BEGIN

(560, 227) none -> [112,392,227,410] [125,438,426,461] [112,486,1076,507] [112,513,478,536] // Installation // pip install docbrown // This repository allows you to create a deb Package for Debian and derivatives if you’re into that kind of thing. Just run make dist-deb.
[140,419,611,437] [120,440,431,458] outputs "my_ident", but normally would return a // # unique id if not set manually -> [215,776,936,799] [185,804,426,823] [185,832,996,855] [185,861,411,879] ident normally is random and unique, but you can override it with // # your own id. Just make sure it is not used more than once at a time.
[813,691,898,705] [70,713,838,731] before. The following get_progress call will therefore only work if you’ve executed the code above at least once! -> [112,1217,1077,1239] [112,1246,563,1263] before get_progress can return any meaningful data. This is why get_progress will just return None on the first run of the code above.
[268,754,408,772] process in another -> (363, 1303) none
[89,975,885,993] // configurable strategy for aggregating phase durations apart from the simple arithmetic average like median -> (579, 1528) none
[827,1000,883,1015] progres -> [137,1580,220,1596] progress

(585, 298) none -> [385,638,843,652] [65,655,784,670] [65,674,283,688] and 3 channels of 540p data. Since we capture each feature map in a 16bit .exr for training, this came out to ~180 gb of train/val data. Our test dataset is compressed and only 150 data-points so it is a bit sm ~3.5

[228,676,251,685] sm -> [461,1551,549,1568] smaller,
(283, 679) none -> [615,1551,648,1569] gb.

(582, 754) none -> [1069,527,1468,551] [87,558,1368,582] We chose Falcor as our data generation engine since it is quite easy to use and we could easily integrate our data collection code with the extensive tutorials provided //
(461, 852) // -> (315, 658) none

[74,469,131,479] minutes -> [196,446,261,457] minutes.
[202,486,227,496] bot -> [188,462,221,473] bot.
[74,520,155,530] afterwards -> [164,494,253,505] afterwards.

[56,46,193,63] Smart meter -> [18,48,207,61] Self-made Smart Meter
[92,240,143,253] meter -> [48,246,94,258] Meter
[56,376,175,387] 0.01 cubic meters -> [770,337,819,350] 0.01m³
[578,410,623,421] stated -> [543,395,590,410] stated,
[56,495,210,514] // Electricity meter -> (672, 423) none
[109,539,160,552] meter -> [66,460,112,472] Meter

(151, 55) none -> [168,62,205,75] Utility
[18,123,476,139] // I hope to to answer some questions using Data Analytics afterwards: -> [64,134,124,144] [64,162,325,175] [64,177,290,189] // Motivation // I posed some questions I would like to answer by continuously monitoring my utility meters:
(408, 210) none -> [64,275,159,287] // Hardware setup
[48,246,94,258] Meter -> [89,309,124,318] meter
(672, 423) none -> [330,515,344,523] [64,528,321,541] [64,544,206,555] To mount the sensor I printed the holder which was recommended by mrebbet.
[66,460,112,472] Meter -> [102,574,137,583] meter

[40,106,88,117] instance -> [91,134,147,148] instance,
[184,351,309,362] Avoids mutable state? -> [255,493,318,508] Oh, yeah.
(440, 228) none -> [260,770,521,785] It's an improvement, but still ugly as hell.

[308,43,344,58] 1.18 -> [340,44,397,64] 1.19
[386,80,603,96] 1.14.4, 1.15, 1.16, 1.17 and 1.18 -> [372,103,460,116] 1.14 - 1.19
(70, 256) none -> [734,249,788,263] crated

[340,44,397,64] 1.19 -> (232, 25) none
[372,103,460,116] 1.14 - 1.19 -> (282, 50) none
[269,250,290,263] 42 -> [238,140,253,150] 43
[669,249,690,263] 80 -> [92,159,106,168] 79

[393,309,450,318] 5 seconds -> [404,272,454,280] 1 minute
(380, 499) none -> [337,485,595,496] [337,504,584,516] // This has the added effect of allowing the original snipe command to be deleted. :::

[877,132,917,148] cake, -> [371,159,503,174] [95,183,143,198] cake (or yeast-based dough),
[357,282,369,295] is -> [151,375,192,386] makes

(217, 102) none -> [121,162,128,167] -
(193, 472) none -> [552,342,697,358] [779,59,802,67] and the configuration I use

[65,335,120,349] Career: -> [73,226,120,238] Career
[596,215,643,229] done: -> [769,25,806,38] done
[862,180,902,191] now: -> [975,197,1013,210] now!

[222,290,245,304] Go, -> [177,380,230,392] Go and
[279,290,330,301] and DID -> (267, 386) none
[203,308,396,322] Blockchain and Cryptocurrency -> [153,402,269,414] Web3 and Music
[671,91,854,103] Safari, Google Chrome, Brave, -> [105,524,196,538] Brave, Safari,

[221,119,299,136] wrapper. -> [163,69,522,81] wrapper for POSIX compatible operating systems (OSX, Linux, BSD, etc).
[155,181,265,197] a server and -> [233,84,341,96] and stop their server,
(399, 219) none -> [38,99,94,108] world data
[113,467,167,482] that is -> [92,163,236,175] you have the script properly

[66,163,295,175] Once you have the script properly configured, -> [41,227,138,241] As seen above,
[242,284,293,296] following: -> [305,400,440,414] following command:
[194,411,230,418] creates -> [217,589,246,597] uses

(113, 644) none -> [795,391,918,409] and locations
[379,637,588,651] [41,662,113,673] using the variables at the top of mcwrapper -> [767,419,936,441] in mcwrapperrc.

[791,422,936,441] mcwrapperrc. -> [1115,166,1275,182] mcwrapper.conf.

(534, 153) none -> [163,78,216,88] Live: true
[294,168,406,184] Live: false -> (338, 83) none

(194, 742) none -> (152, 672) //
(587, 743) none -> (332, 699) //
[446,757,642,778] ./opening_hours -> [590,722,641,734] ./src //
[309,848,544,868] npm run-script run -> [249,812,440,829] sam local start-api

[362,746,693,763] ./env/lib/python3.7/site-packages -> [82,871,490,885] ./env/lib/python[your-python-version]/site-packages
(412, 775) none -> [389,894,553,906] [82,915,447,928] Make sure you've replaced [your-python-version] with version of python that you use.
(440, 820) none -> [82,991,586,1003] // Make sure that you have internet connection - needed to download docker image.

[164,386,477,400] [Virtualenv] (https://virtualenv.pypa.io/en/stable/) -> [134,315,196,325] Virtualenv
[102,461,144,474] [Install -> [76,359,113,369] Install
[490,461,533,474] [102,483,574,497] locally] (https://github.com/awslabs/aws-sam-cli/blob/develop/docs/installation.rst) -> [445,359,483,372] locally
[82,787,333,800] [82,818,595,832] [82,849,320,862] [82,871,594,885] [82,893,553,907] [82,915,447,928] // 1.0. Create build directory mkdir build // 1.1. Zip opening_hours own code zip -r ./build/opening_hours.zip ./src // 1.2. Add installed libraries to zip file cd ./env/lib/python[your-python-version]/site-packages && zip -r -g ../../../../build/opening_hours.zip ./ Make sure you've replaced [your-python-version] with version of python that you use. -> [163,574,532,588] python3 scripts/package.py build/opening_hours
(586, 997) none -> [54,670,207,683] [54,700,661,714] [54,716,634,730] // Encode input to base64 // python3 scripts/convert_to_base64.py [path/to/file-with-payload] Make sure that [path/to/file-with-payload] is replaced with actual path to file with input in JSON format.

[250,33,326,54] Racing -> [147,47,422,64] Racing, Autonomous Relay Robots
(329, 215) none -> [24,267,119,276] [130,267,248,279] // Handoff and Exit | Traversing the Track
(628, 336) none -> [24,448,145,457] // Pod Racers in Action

END

Once you have read the data above, print all of it again exactly.

(560, 227) none -> [112,392,227,410] [125,438,426,461] [112,486,1076,507] [112,513,478,536] // Installation // pip install docbrown // This repository allows you to create a deb Package for Debian and derivatives if you’re into that kind of thing. Just run make dist-deb.
[140,419,611,437] [120,440,431,458] outputs "my_ident", but normally would return a // # unique id if not set manually -> [215,776,936,799] [185,804,426,823] [185,832,996,855] [185,861,411,879] ident normally is random and unique, but you can override it with // # your own id. Just make sure it is not used more than once at a time.
[813,691,898,705] [70,713,838,731] before. The following get_progress call will therefore only work if you’ve executed the code above at least once! -> [112,1217,1077,1239] [112,1246,563,1263] before get_progress can return any meaningful data. This is why get_progress will just return None on the first run of the code above.
[268,754,408,772] process in another -> (363, 1303) none
[89,975,885,993] // configurable strategy for aggregating phase durations apart from the simple arithmetic average like median -> (579, 1528) none
[827,1000,883,1015] progres -> [137,1580,220,1596] progress

(585, 298) none -> [385,638,843,652] [65,655,784,670] [65,674,283,688] and 3 channels of 540p data. Since we capture each feature map in a 16bit .exr for training, this came out to ~180 gb of train/val data. Our test dataset is compressed and only 150 data-points so it is a bit sm ~3.5

[228,676,251,685] sm -> [461,1551,549,1568] smaller,
(283, 679) none -> [615,1551,648,1569] gb.

(582, 754) none -> [1069,527,1468,551] [87,558,1368,582] We chose Falcor as our data generation engine since it is quite easy to use and we could easily integrate our data collection code with the extensive tutorials provided //
(461, 852) // -> (315, 658) none

[74,469,131,479] minutes -> [196,446,261,457] minutes.
[202,486,227,496] bot -> [188,462,221,473] bot.
[74,520,155,530] afterwards -> [164,494,253,505] afterwards.

[56,46,193,63] Smart meter -> [18,48,207,61] Self-made Smart Meter
[92,240,143,253] meter -> [48,246,94,258] Meter
[56,376,175,387] 0.01 cubic meters -> [770,337,819,350] 0.01m³
[578,410,623,421] stated -> [543,395,590,410] stated,
[56,495,210,514] // Electricity meter -> (672, 423) none
[109,539,160,552] meter -> [66,460,112,472] Meter

(151, 55) none -> [168,62,205,75] Utility
[18,123,476,139] // I hope to to answer some questions using Data Analytics afterwards: -> [64,134,124,144] [64,162,325,175] [64,177,290,189] // Motivation // I posed some questions I would like to answer by continuously monitoring my utility meters:
(408, 210) none -> [64,275,159,287] // Hardware setup
[48,246,94,258] Meter -> [89,309,124,318] meter
(672, 423) none -> [330,515,344,523] [64,528,321,541] [64,544,206,555] To mount the sensor I printed the holder which was recommended by mrebbet.
[66,460,112,472] Meter -> [102,574,137,583] meter

[40,106,88,117] instance -> [91,134,147,148] instance,
[184,351,309,362] Avoids mutable state? -> [255,493,318,508] Oh, yeah.
(440, 228) none -> [260,770,521,785] It's an improvement, but still ugly as hell.

[308,43,344,58] 1.18 -> [340,44,397,64] 1.19
[386,80,603,96] 1.14.4, 1.15, 1.16, 1.17 and 1.18 -> [372,103,460,116] 1.14 - 1.19
(70, 256) none -> [734,249,788,263] crated

[340,44,397,64] 1.19 -> (232, 25) none
[372,103,460,116] 1.14 - 1.19 -> (282, 50) none
[269,250,290,263] 42 -> [238,140,253,150] 43
[669,249,690,263] 80 -> [92,159,106,168] 79

[393,309,450,318] 5 seconds -> [404,272,454,280] 1 minute
(380, 499) none -> [337,485,595,496] [337,504,584,516] // This has the added effect of allowing the original snipe command to be deleted. :::

[877,132,917,148] cake, -> [371,159,503,174] [95,183,143,198] cake (or yeast-based dough),
[357,282,369,295] is -> [151,375,192,386] makes

(217, 102) none -> [121,162,128,167] -
(193, 472) none -> [552,342,697,358] [779,59,802,67] and the configuration I use

[65,335,120,349] Career: -> [73,226,120,238] Career
[596,215,643,229] done: -> [769,25,806,38] done
[862,180,902,191] now: -> [975,197,1013,210] now!

[222,290,245,304] Go, -> [177,380,230,392] Go and
[279,290,330,301] and DID -> (267, 386) none
[203,308,396,322] Blockchain and Cryptocurrency -> [153,402,269,414] Web3 and Music
[671,91,854,103] Safari, Google Chrome, Brave, -> [105,524,196,538] Brave, Safari,

[221,119,299,136] wrapper. -> [163,69,522,81] wrapper for POSIX compatible operating systems (OSX, Linux, BSD, etc).
[155,181,265,197] a server and -> [233,84,341,96] and stop their server,
(399, 219) none -> [38,99,94,108] world data
[113,467,167,482] that is -> [92,163,236,175] you have the script properly

[66,163,295,175] Once you have the script properly configured, -> [41,227,138,241] As seen above,
[242,284,293,296] following: -> [305,400,440,414] following command:
[194,411,230,418] creates -> [217,589,246,597] uses

(113, 644) none -> [795,391,918,409] and locations
[379,637,588,651] [41,662,113,673] using the variables at the top of mcwrapper -> [767,419,936,441] in mcwrapperrc.

[791,422,936,441] mcwrapperrc. -> [1115,166,1275,182] mcwrapper.conf.

(534, 153) none -> [163,78,216,88] Live: true
[294,168,406,184] Live: false -> (338, 83) none

(194, 742) none -> (152, 672) //
(587, 743) none -> (332, 699) //
[446,757,642,778] ./opening_hours -> [590,722,641,734] ./src //
[309,848,544,868] npm run-script run -> [249,812,440,829] sam local start-api

[362,746,693,763] ./env/lib/python3.7/site-packages -> [82,871,490,885] ./env/lib/python[your-python-version]/site-packages
(412, 775) none -> [389,894,553,906] [82,915,447,928] Make sure you've replaced [your-python-version] with version of python that you use.
(440, 820) none -> [82,991,586,1003] // Make sure that you have internet connection - needed to download docker image.

[164,386,477,400] [Virtualenv] (https://virtualenv.pypa.io/en/stable/) -> [134,315,196,325] Virtualenv
[102,461,144,474] [Install -> [76,359,113,369] Install
[490,461,533,474] [102,483,574,497] locally] (https://github.com/awslabs/aws-sam-cli/blob/develop/docs/installation.rst) -> [445,359,483,372] locally
[82,787,333,800] [82,818,595,832] [82,849,320,862] [82,871,594,885] [82,893,553,907] [82,915,447,928] // 1.0. Create build directory mkdir build // 1.1. Zip opening_hours own code zip -r ./build/opening_hours.zip ./src // 1.2. Add installed libraries to zip file cd ./env/lib/python[your-python-version]/site-packages && zip -r -g ../../../../build/opening_hours.zip ./ Make sure you've replaced [your-python-version] with version of python that you use. -> [163,574,532,588] python3 scripts/package.py build/opening_hours
(586, 997) none -> [54,670,207,683] [54,700,661,714] [54,716,634,730] // Encode input to base64 // python3 scripts/convert_to_base64.py [path/to/file-with-payload] Make sure that [path/to/file-with-payload] is replaced with actual path to file with input in JSON format.

[250,33,326,54] Racing -> [147,47,422,64] Racing, Autonomous Relay Robots
(329, 215) none -> [24,267,119,276] [130,267,248,279] // Handoff and Exit | Traversing the Track
(628, 336) none -> [24,448,145,457] // Pod Racers in Action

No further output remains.